Interviews over the past two days:
- Yesterday, I got the opportunity to meet the sweet (and matching) couple Marylou and Fred Odum, of Welch. Fred is a native of Bartley while Marylou grew up in the Shenandoah Valley of Virginia. Fred shared the story of first bringing Mary to Welch, after which she started working for the McDowell County National Bank and he worked at the hospital. Fred had a hard time talking about the changes he has seen in his hometown—from the extreme poverty to the large number of residents dependent on welfare. Despite all of the changes since they came back, they continue to stay for a very specific reason. “We’re here and the people are the reason we stay here,” Marylou said.
Today, I interviewed Vondalere Scott and Jay Chatman who talked about their experiences and perspectives of the area.

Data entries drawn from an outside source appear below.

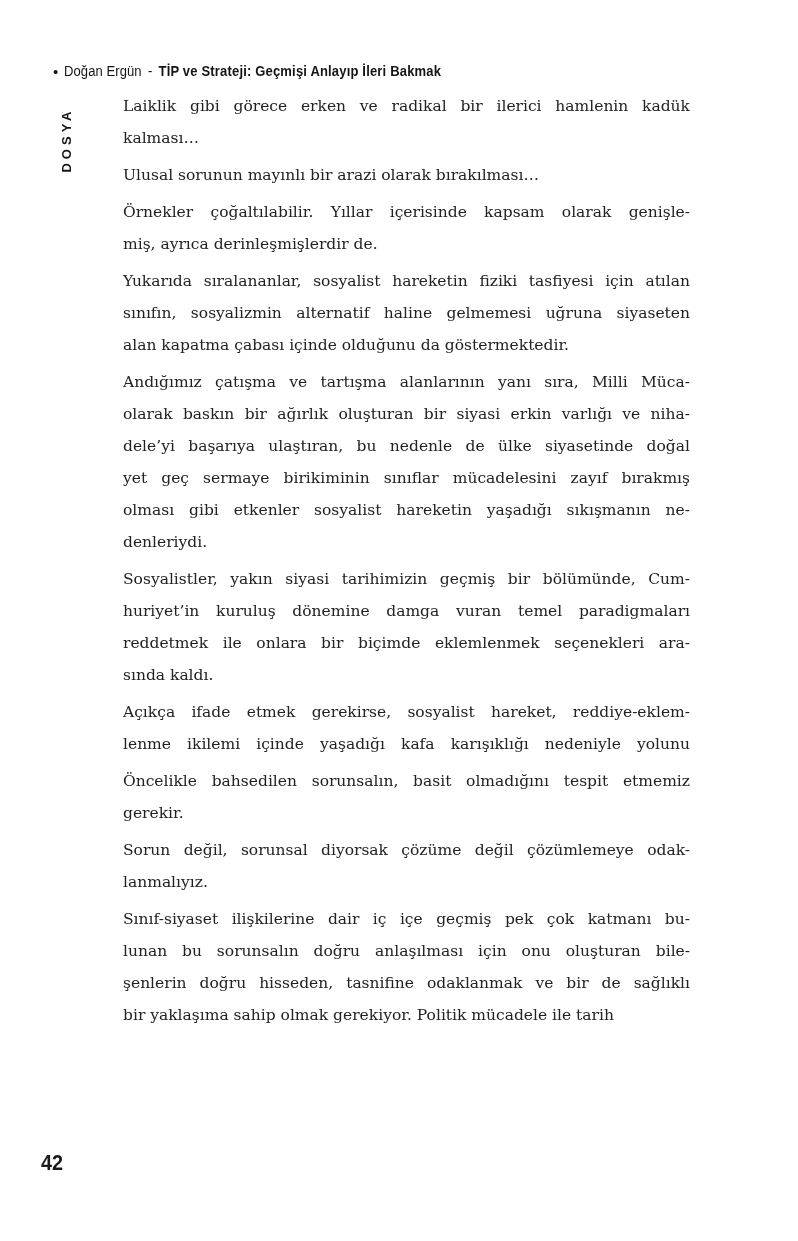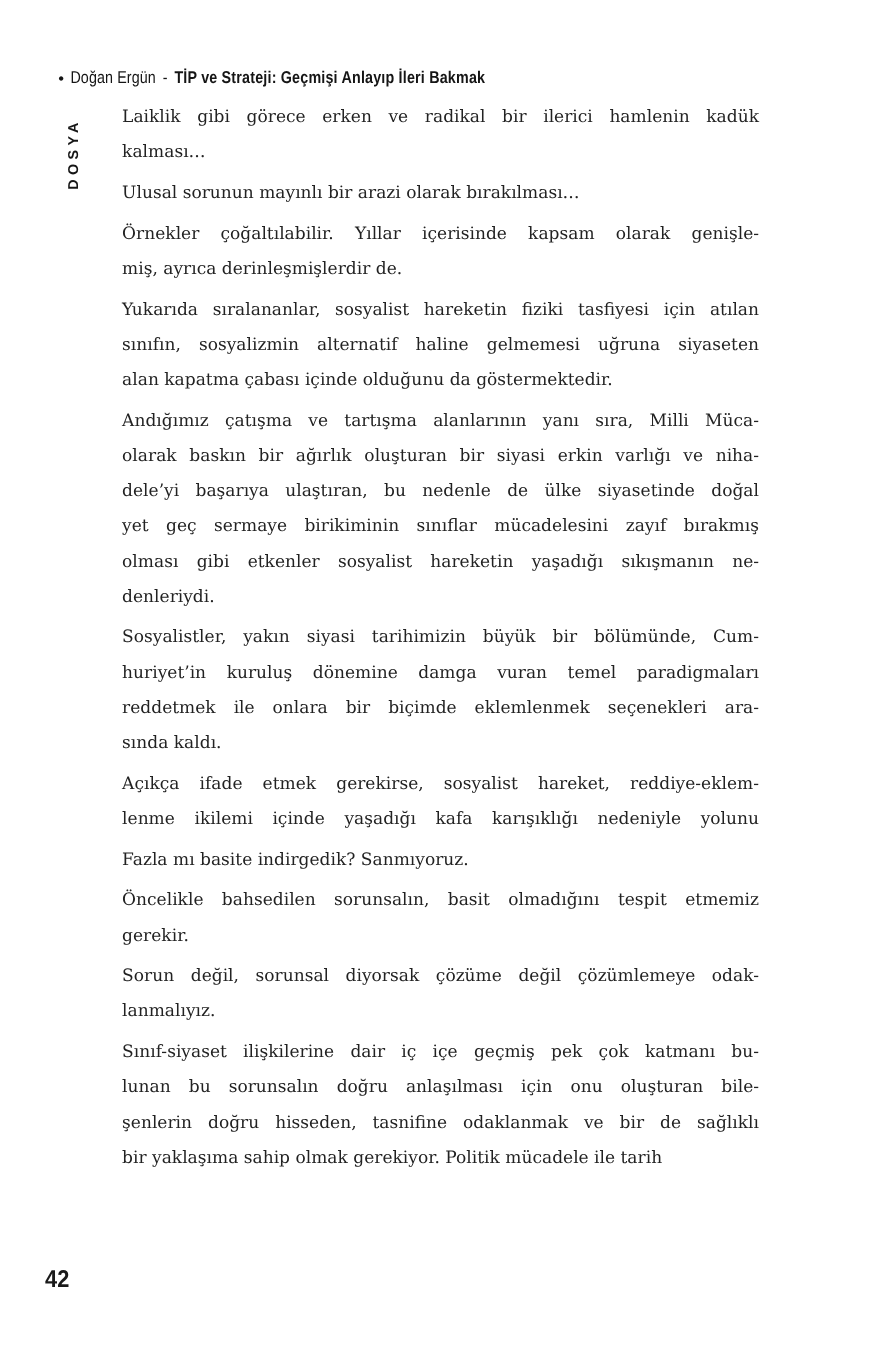--- a/index.html
+++ b/index.html
@@ -55,21 +55,21 @@
   }
   
   .text-column {
     position: absolute;
     left: 107px;
     top: 90px;
     width: 583px;
     font-family: "DejaVu Serif", serif;
     color: #222222;
   }
-  .paragraph { margin: 0 0 5px 4px; }
+  .paragraph { margin: 0 0 5px 16px; }
   .line {
     font-size: 15.5px;
     line-height: 32px;
     letter-spacing: 0px;
     text-align: justify;
     text-align-last: justify;
   }
   .line.last { text-align-last: left; }
   
   .page-number {
@@ -119,31 +119,28 @@
       </div>
       <div class="paragraph">
         <div class="line">Andığımız çatışma ve tartışma alanlarının yanı sıra, Milli Müca-</div>
         <div class="line">olarak baskın bir ağırlık oluşturan bir siyasi erkin varlığı ve niha-</div>
         <div class="line">dele’yi başarıya ulaştıran, bu nedenle de ülke siyasetinde doğal</div>
         <div class="line">yet geç sermaye birikiminin sınıflar mücadelesini zayıf bırakmış</div>
         <div class="line">olması gibi etkenler sosyalist hareketin yaşadığı sıkışmanın ne-</div>
         <div class="line last">denleriydi.</div>
       </div>
       <div class="paragraph">
-        <div class="line">Sosyalistler, yakın siyasi tarihimizin büyük bir bölümünde, Cum-</div>
+        <div class="line">Sosyalistler, yakın siyasi tarihimizin geçmiş bir bölümünde, Cum-</div>
         <div class="line">huriyet’in kuruluş dönemine damga vuran temel paradigmaları</div>
         <div class="line">reddetmek ile onlara bir biçimde eklemlenmek seçenekleri ara-</div>
         <div class="line last">sında kaldı.</div>
       </div>
       <div class="paragraph">
         <div class="line">Açıkça ifade etmek gerekirse, sosyalist hareket, reddiye-eklem-</div>
         <div class="line">lenme ikilemi içinde yaşadığı kafa karışıklığı nedeniyle yolunu</div>
-      </div>
-      <div class="paragraph">
-        <div class="line last">Fazla mı basite indirgedik? Sanmıyoruz.</div>
       </div>
       <div class="paragraph">
         <div class="line">Öncelikle bahsedilen sorunsalın, basit olmadığını tespit etmemiz</div>
         <div class="line last">gerekir.</div>
       </div>
       <div class="paragraph">
         <div class="line">Sorun değil, sorunsal diyorsak çözüme değil çözümlemeye odak-</div>
         <div class="line last">lanmalıyız.</div>
       </div>
       <div class="paragraph">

- “Von,” as they call her, holds basically every position at Keystone City Hall, including the city treasurer, clerk and judge. She talked about Keystone’s shrinking population (approx. 300 people are left) and the lack of resources, housing and education available to residents. Von raised her children in the area and stays there because it is home and she has always had a stable job. She says she has no regrets staying in Keystone and states “we have a sign here that says, ‘We love where we live,” and I do.”

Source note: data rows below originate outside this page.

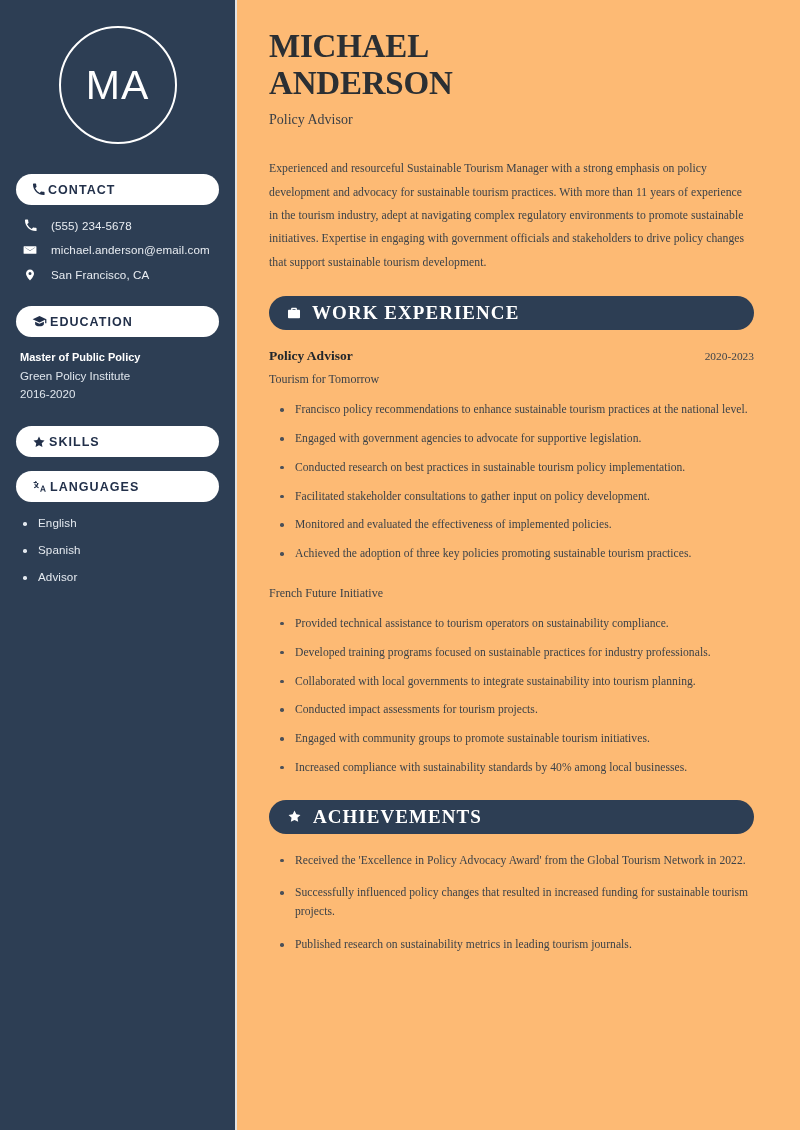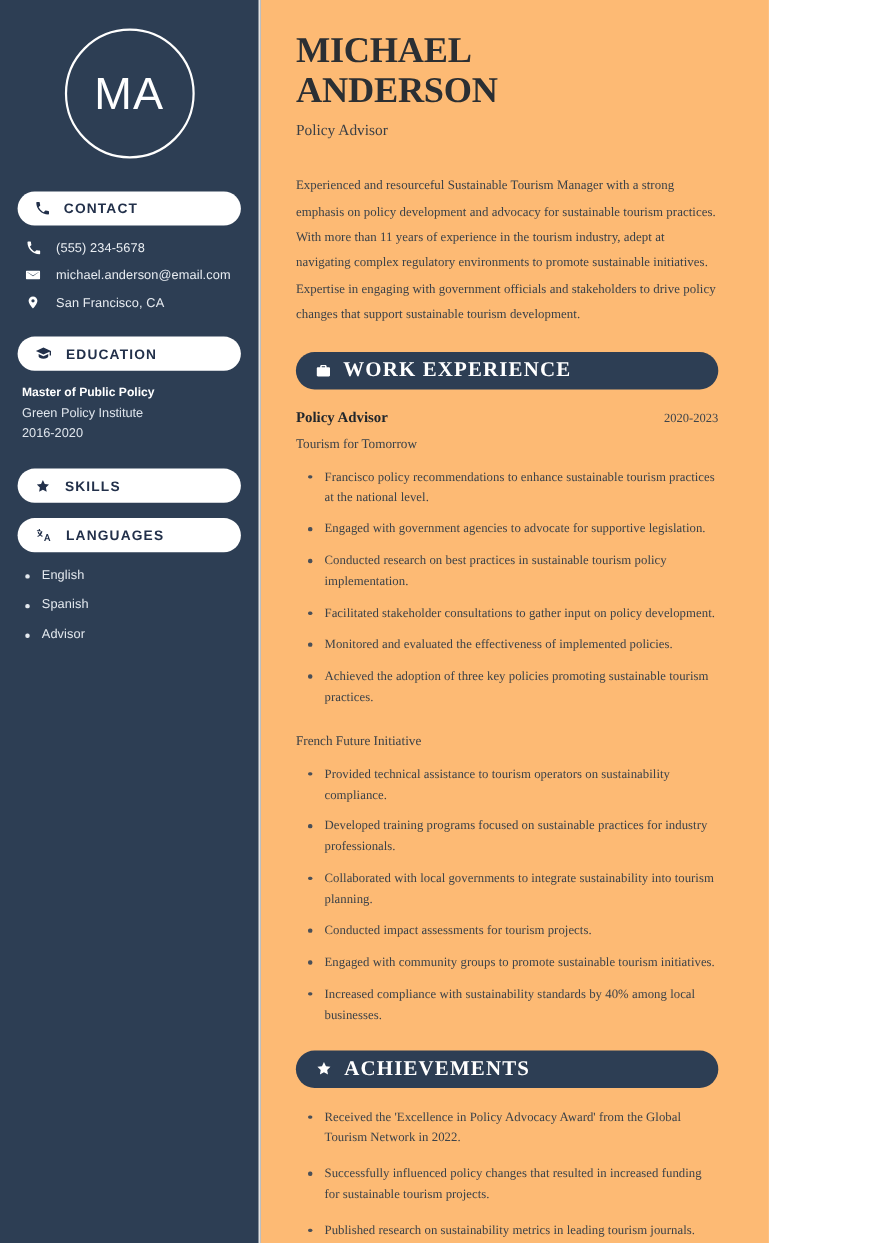--- a/index.html
+++ b/index.html
@@ -4,21 +4,21 @@
 <style>
   * { margin:0; padding:0; box-sizing:border-box; }
   html, body {
     width:800px; height:1130px;
     background:#ffffff;
     font-family:"Liberation Sans", sans-serif;
     -webkit-font-smoothing:antialiased;
   }
   .resume {
     position:relative;
-    width:699px; height:1130px;
+    width:800px; height:1130px;
     display:flex;
     background:#f7f7f7;
     overflow:hidden;
   }
 
   
   .sidebar {
     width:237px;
     flex:0 0 237px;
     background:#2d3e54;
@@ -48,35 +48,35 @@
 
   
   .pill {
     background:#ffffff;
     color:#22304a;
     border-radius:40px;
     height:31px;
     display:flex;
     align-items:center;
     padding:0 16px;
-    gap:13px;
+    gap:3px;
     margin-bottom:14px;
   }
   .pill-label {
     font-size:12.5px;
     font-weight:bold;
     letter-spacing:1.05px;
     text-transform:uppercase;
     white-space:nowrap;
   }
   .pill .ico { display:flex; align-items:center; color:#22304a; }
 
   .contact-list { margin-bottom:24px; }
   .contact-row {
-    display:flex; align-items:center;
+    display:flex; align-items:flex-start;
     gap:13px;
     margin-bottom:11px;
     padding-left:6px;
   }
   .contact-row .ico { width:16px; display:flex; justify-content:center; color:#ffffff; flex:0 0 16px;}
   .contact-text {
     font-size:11.6px;
     color:#e9edf2;
     letter-spacing:.1px;
   }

- Jay, an avid collector of coal and railroad history artifacts, would like to see the county embrace the rich history, restore the historical buildings and create a place for tourists to learn about the coal industry. Jay says he meets people from all over the country that come to McDowell to learn about the history of coal. People have even asked him if they could take a piece of coal home with them. Jay, an enthusiastic and positive leader, envisions each town creating special stops for visitors to stay, eat, learn and shop while they are here. However, he notes tourism can’t fully bloom without the infrastructure, and particularly roads and the highway, coming through the county.